Ketika Nara membuka mata, kamar itu sunyi dan gelap. Sinar tipis fajar menyelinap dari balik tirai tebal. Tangan seorang pria memeluknya dari bekalang, rupanya Sergio masih tertidur pulas itu patut Shannara Syukuri
Memori tentang kejadian semalam menghantamnya, dingin dan kejam. Ia merasakan setiap inchi tubuhnya perih, memar, dan kotor. Air mata tidak keluar, mungkin ia terlalu terkejut untuk menangis. Yang ia rasakan hanyalah kehampaan dan kebutuhan mendesak untuk melarikan diri.
Nara bangkit, rasa sakit menusuk di setiap gerakan. Ia merapikan pakaiannya yang compang-camping secepat mungkin dan berlari keluar dari kamar 308A. Ia tidak peduli jika bertemu siapapun, ia hanya ingin menghilang.
Pergelangan tangannya terasa panas. Ia melihat bekas genggaman Sergio yang menghitam dan memar. Bukan hanya itu saja, tubuhnya di penuhi oleh bekas ciuman dan gigitan, itu menjadi bukti bisu dari kebrutalan tadi malam
Ia membuka pintu, langkahnya tergesa-gesa. Dan saat ia menutup pintu 308 A, ia langsung menabrak seseorang.
"Nara"
Itu adalah Bayu, suami Risa, yang bekerja sebagai petugas keamanan di kapal ini. Pria itu menatapnya dengan ekspresi terkejut dan berubah cepat menjadi khawatir. Mata Bayu langsung tertuju pada memar di leher Nara, lalu ke pergelangan tangannya. Baju yang Nara pakai juga terlihat kusut dan sebagaian kancing lepas.

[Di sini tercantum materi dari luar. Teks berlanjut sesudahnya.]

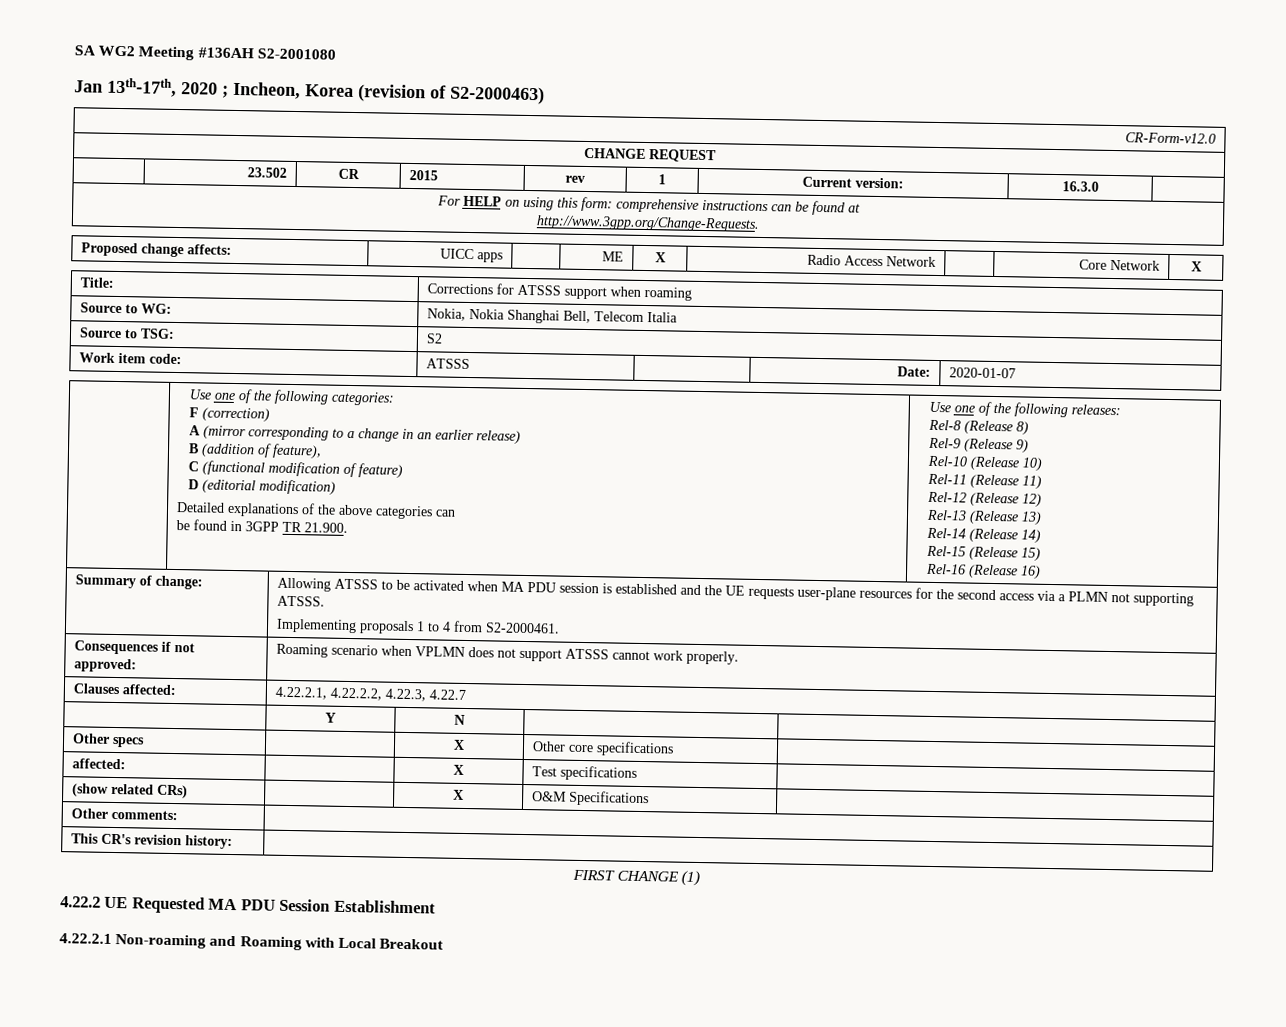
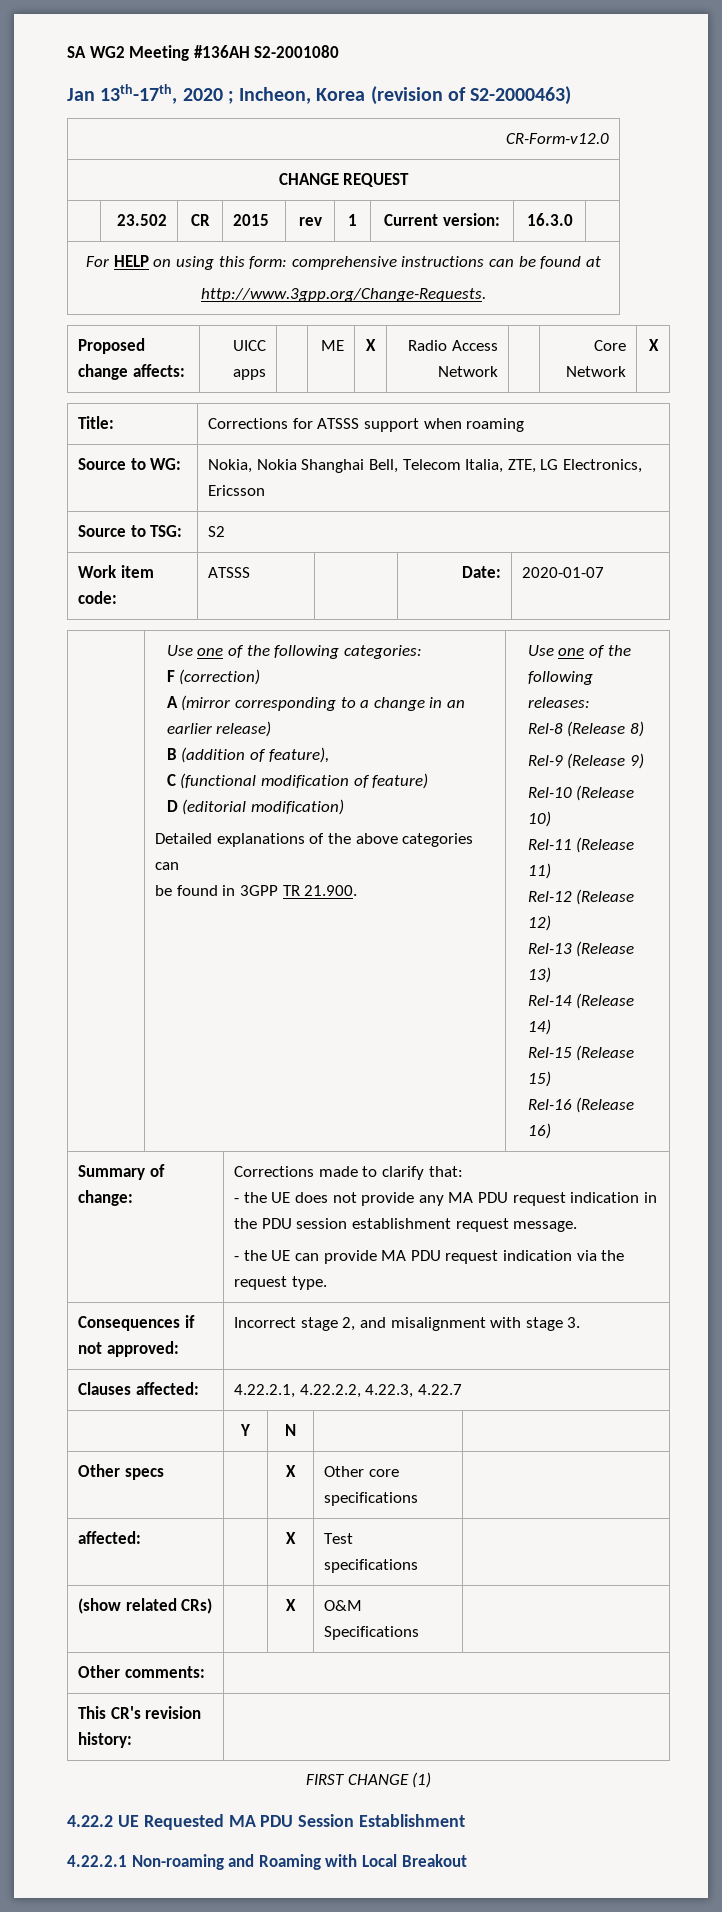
- Source to WG: | Nokia, Nokia Shanghai Bell, Telecom Italia
+ Source to WG: | Nokia, Nokia Shanghai Bell, Telecom Italia, ZTE, LG Electronics, Ericsson
- Summary of change: | Allowing ATSSS to be activated when MA PDU session is established and the UE requests user-plane resources for the second access via a PLMN not supporting ATSSS.
- Implementing proposals 1 to 4 from S2-2000461.
- Consequences if not approved: | Roaming scenario when VPLMN does not support ATSSS cannot work properly.
+ Summary of change: | Corrections made to clarify that:
+ - the UE does not provide any MA PDU request indication in the PDU session establishment request message.
+ - the UE can provide MA PDU request indication via the request type.
+ Consequences if not approved: | Incorrect stage 2, and misalignment with stage 3.

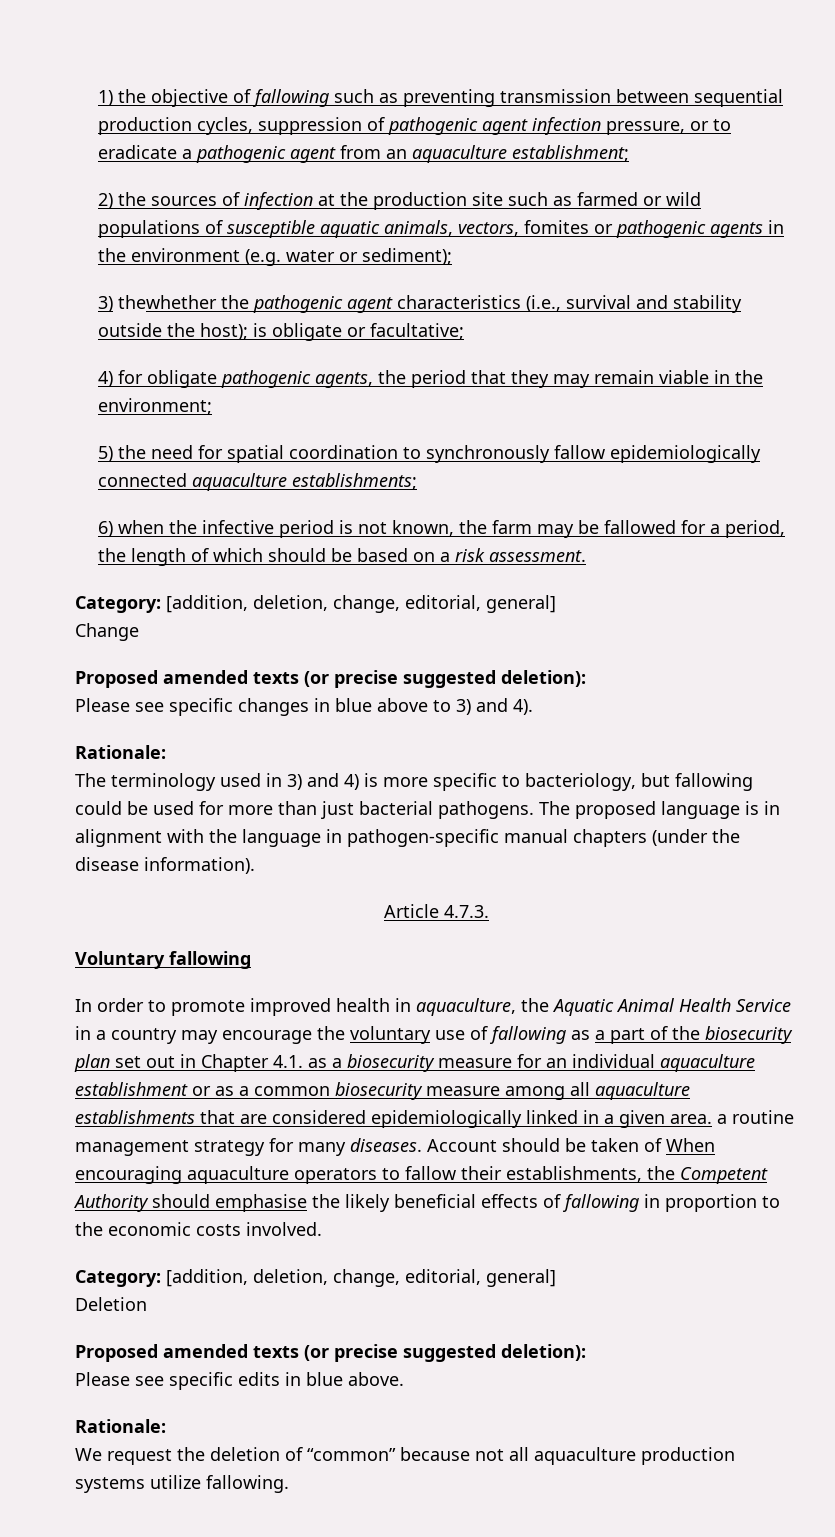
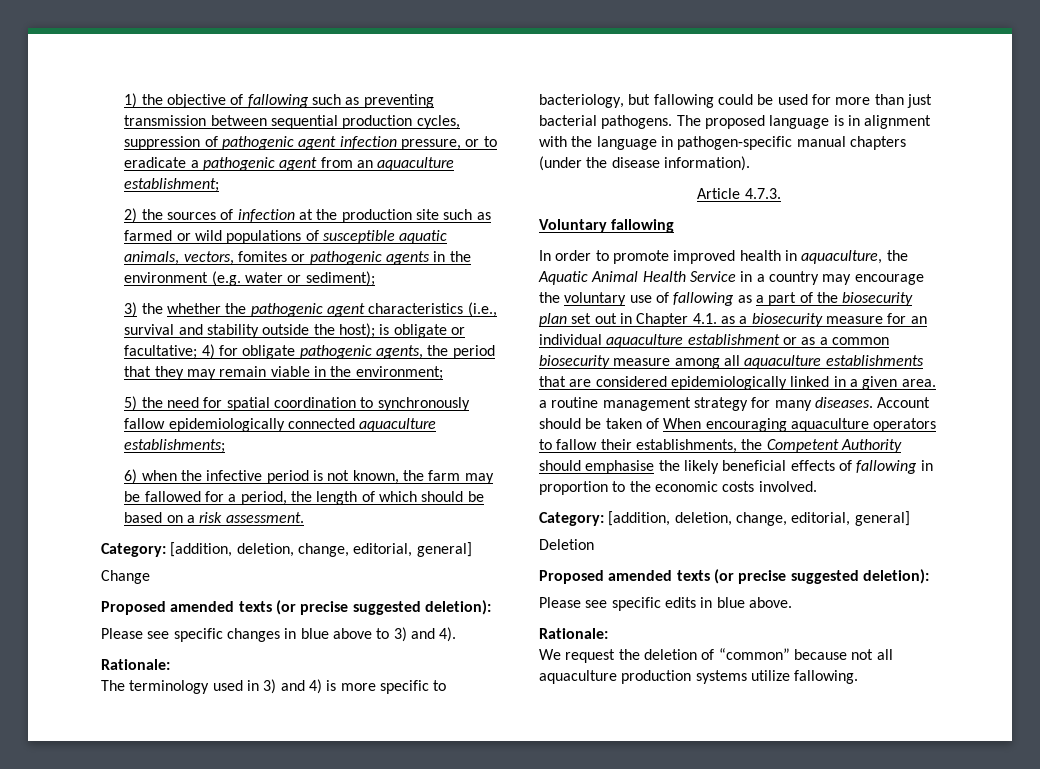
- 3) thewhether the pathogenic agent characteristics (i.e., survival and stability outside the host); is obligate or facultative;
- 4) for obligate pathogenic agents, the period that they may remain viable in the environment;
+ 3) the whether the pathogenic agent characteristics (i.e., survival and stability outside the host); is obligate or facultative; 4) for obligate pathogenic agents, the period that they may remain viable in the environment;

"Kamu ... kenapa keluar dari kamar itu?" tanya Bayu, suaranya pelan, menyembunyikan senyum puas yang tipis.
Nara menunduk, tidak sanggup menatap Bayu. "Tidak ada. Aku hanya ... salah kamar, aku mau ke kamar 303 katanya ada yang salah dengan minibar-nya." Jawabnya terbata.
"Aku baru saja menerima panggilan mencurigakan dari lantai ini. Dan sekarang, aku melihat seorang pelayan keluar dari kamar VIP. Kamar 308 A. Kenapa kamu keluar dari kamar itu, Nara? Salah kamar ... itu gak masuk akal, 'kan? Kamu tidak berkaca sebelum keluar? Lihat penampilanmu yang kacau ini. Nara, Katakan dengan jujur padaku apa yang terjadi didalam, hm?"

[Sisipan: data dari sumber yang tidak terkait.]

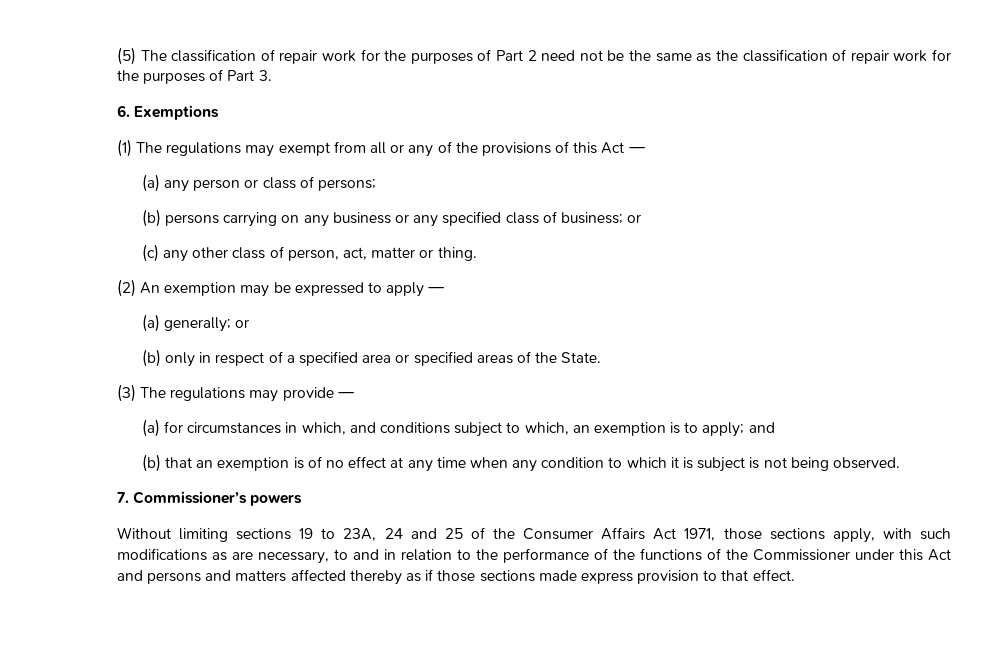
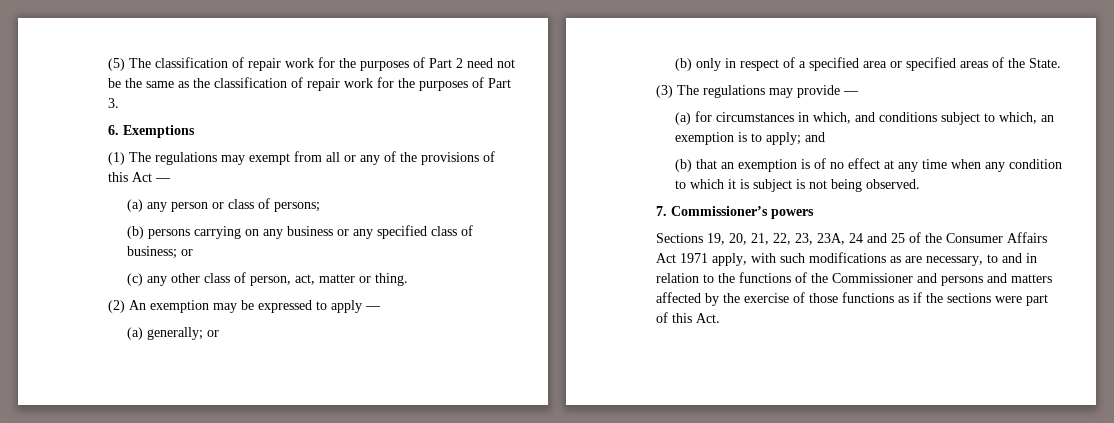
- Without limiting sections 19 to 23A, 24 and 25 of the Consumer Affairs Act 1971, those sections apply, with such modifications as are necessary, to and in relation to the performance of the functions of the Commissioner under this Act and persons and matters affected thereby as if those sections made express provision to that effect.
+ Sections 19, 20, 21, 22, 23, 23A, 24 and 25 of the Consumer Affairs Act 1971 apply, with such modifications as are necessary, to and in relation to the functions of the Commissioner and persons and matters affected by the exercise of those functions as if the sections were part of this Act.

Mundur selangkah "Tidak ada yang terjadi, aku baik-baik saja. Aku harus segera kembali ke kamar.”
Bayu Mencengkeram lengan Nara, sentuhannya kasar dan dingin
Ah
"Tidak. Kamu tidak akan ke mana-mana. Masalah ini harus di selesaikan sebelum Kapten melihatmu. Ikut aku. Risa mencarimu, dia khawatir."
Nara, dalam keadaan linglung dan syok, hanya bisa mengikuti. Tubuhnya terasa berat dan rapuh.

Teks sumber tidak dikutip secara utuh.